--- WHAT THIS TASK INVOLVES ---
Output all of the records word for word and drop the images.

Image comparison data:

◇ ◇ ◇ ◇

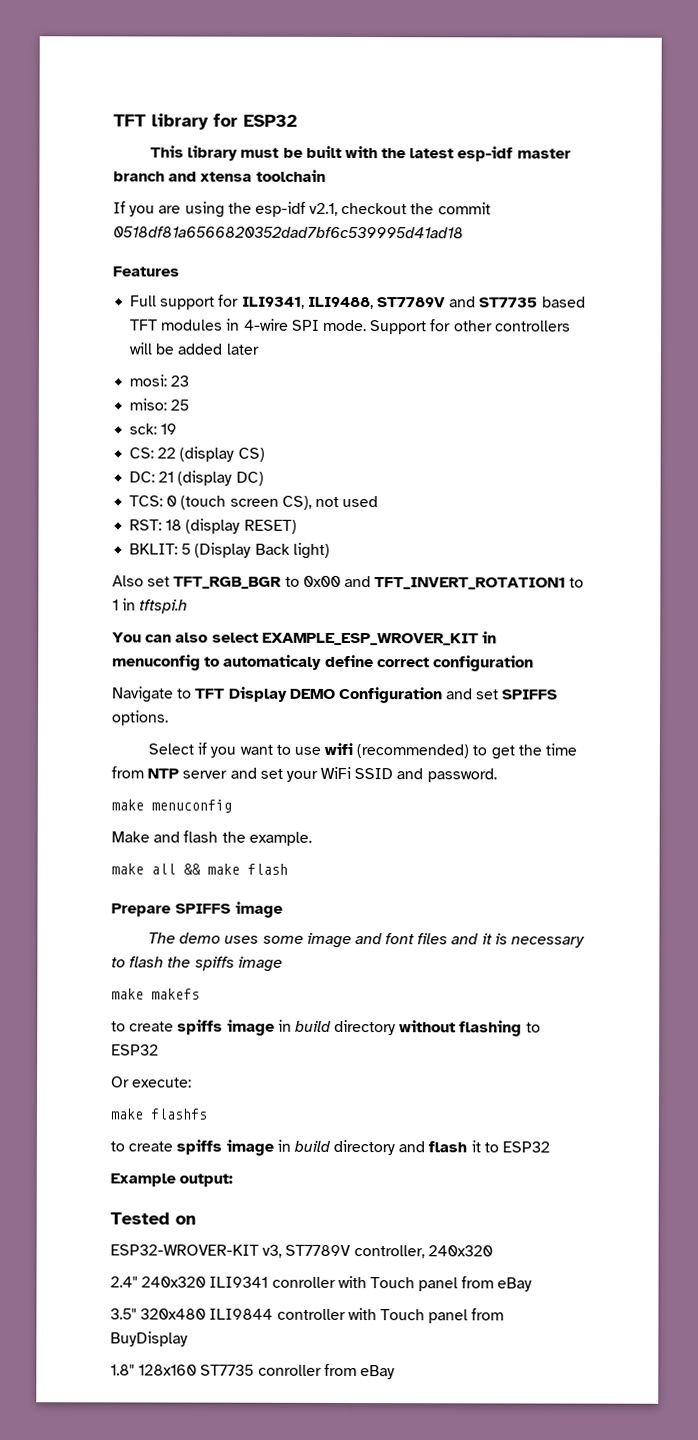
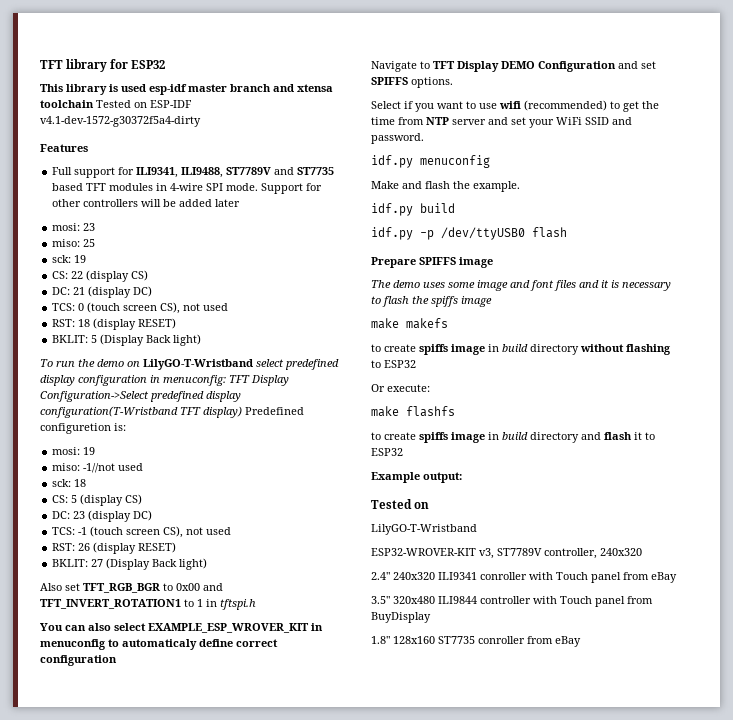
[240,145,455,159] must be built with the latest -> [109,84,146,92] is used
[113,201,491,218] [113,226,464,239] // If you are using the esp-idf v2.1, checkout the commit 0518df81a6566820352dad7bf6c539995d41ad18 -> [96,100,192,108] [40,116,201,127] Tested on ESP-IDF v4.1-dev-1572-g30372f5a4-dirty
(330, 550) none -> [40,359,339,370] [40,375,289,386] [40,391,241,402] [40,406,304,418] [40,423,126,434] [52,447,96,455] [52,463,144,473] [52,479,87,487] [52,494,143,506] [52,510,153,522] [52,526,232,538] [52,542,177,554] [52,558,208,570] // To run the demo on LilyGO-T-Wristband select predefined display configuration in menuconfig: TFT Display Configuration->Select predefined display configuration(T-Wristband TFT display) Predefined configuretion is: // mosi: 19 // miso: -1//not used // sck: 18 // CS: 5 (display CS) // DC: 23 (display DC) // TCS: -1 (touch screen CS), not used // RST: 26 (display RESET) // BKLIT: 27 (Display Back light)
[111,799,144,811] make -> [371,155,413,168] idf.py
[111,863,240,875] make all && make -> [371,203,455,216] [371,227,525,240] idf.py build // idf.py -p /dev/ttyUSB0
(196, 1220) none -> [371,524,477,535] // LilyGO-T-Wristband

◇ ◇ ◇ ◇

--- ANSWER BOX ---
[240,145,455,159] must be built with the latest -> [109,84,146,92] is used
[113,201,491,218] [113,226,464,239] // If you are using the esp-idf v2.1, checkout the commit 0518df81a6566820352dad7bf6c539995d41ad18 -> [96,100,192,108] [40,116,201,127] Tested on ESP-IDF v4.1-dev-1572-g30372f5a4-dirty
(330, 550) none -> [40,359,339,370] [40,375,289,386] [40,391,241,402] [40,406,304,418] [40,423,126,434] [52,447,96,455] [52,463,144,473] [52,479,87,487] [52,494,143,506] [52,510,153,522] [52,526,232,538] [52,542,177,554] [52,558,208,570] // To run the demo on LilyGO-T-Wristband select predefined display configuration in menuconfig: TFT Display Configuration->Select predefined display configuration(T-Wristband TFT display) Predefined configuretion is: // mosi: 19 // miso: -1//not used // sck: 18 // CS: 5 (display CS) // DC: 23 (display DC) // TCS: -1 (touch screen CS), not used // RST: 26 (display RESET) // BKLIT: 27 (Display Back light)
[111,799,144,811] make -> [371,155,413,168] idf.py
[111,863,240,875] make all && make -> [371,203,455,216] [371,227,525,240] idf.py build // idf.py -p /dev/ttyUSB0
(196, 1220) none -> [371,524,477,535] // LilyGO-T-Wristband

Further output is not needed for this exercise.